Multiple viewpoints don't add up to a novel October 22, 2008 3 out of 4 found this review helpful
What started out as a fairly enjoyable, if rambling, novel ended up as an excess of pointless multiple views that had me keen to finish and get it over with. I rarely give up on a novel, especially one that begins with such promise, but it was a hard slog to an end that had neither resolution nor satisfaction.
Part of the problem is due to the multiple viewpoints, a device deliberately chosen, and which sometimes works. It fails so dismally here because it destroys all suspense, leaving the reader to wade through page after page of pointless detail, knowing all the while where it's headed. Had this story been told in a more linear fashion - you know, that old chestnut of beginning, middle and end (sorry for being such a traditionalist) it would have been far more enjoyable.
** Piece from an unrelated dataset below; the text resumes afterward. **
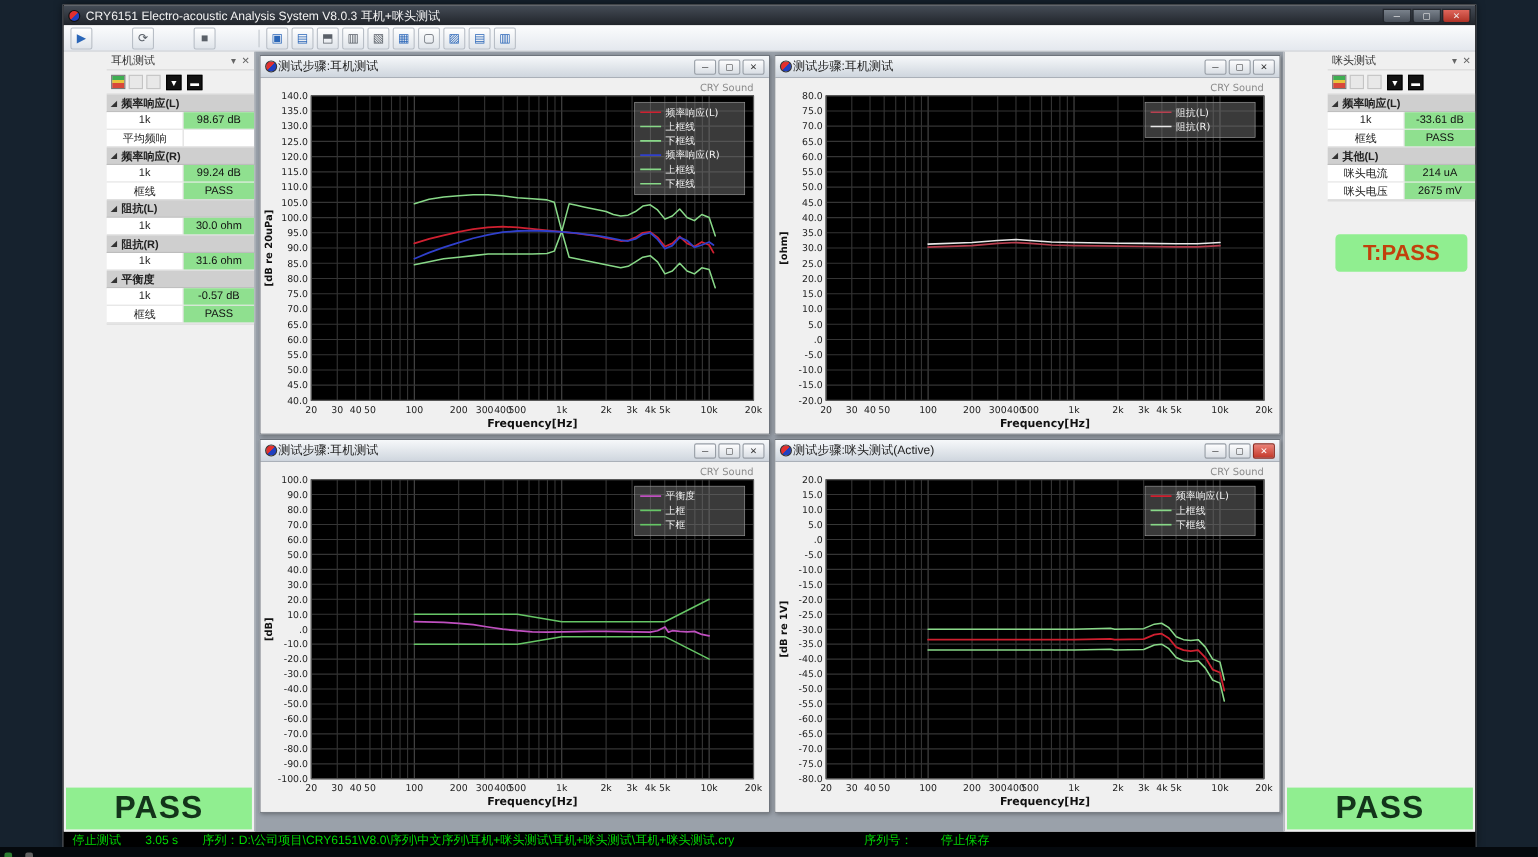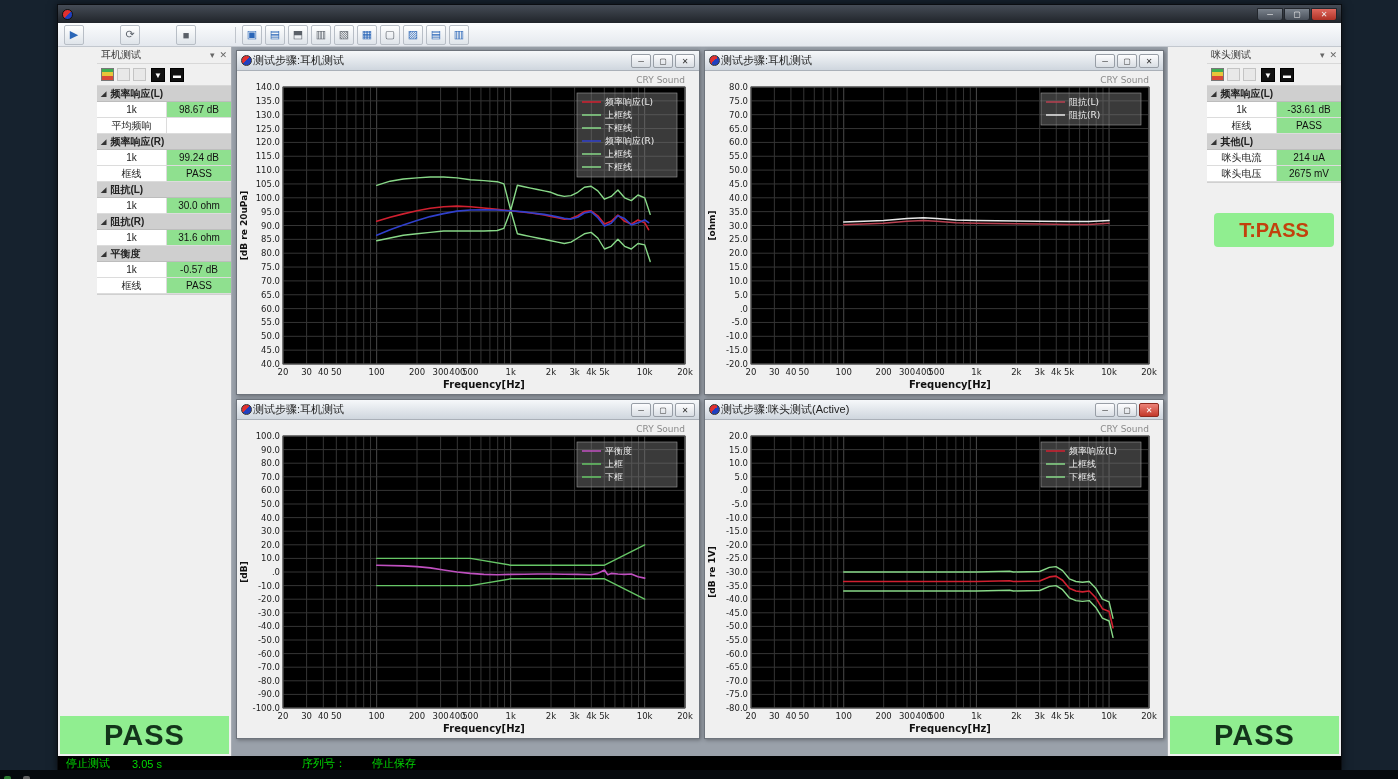"CRY6151 Electro-acoustic Analysis System" span { html: none -> <span>CRY6151 Electro-acoustic Analysis System V8.0.3 耳机+咪头测试</span> }
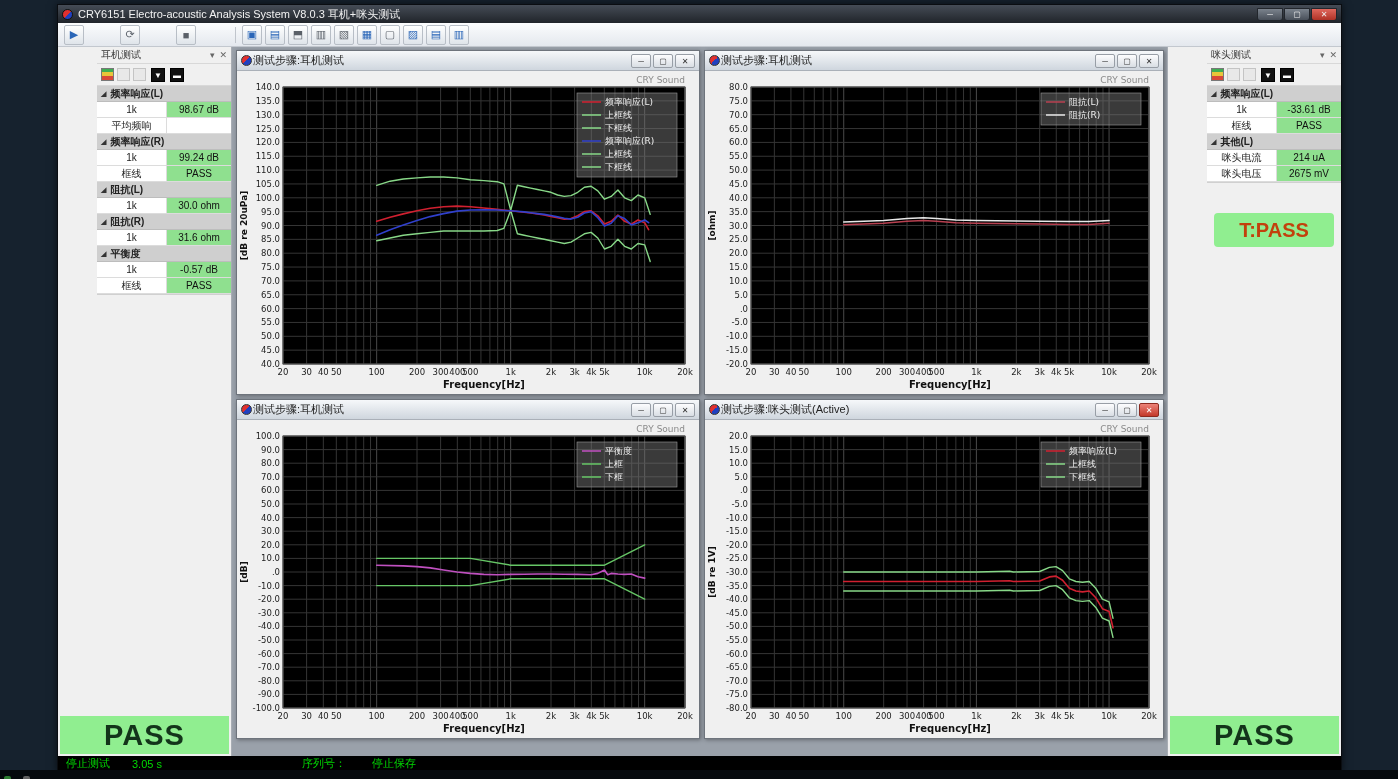"序列：D:\公司项目\CRY6151\V8.0\序列\中文序列\耳机+咪头测试\" span.sb-seg { html: none -> <span>序列：D:\公司项目\CRY6151\V8.0\序列\中文序列\耳机+咪头测试\耳机+咪头测试\耳机+咪头测试.cry</span> }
The other problem is that there's way too much detail. There are whole sections crying out for an editor, for someone with a little quality control to step in and end what becomes excrutiatingly boring to read. I ploughed on because there were only fifty or so pages left and I was interested enough to want to know how it ended. How frustrating, and infuriating, it was to get to the end and find I'd been told the ending earlier in the book.
The best parts are those that deal with the two subjects of bipolarity (especially in connection with creativity) and Quakerism. So I'm not saying it's rubbish, by any means. I will not, however, be bothering with any more books by this author.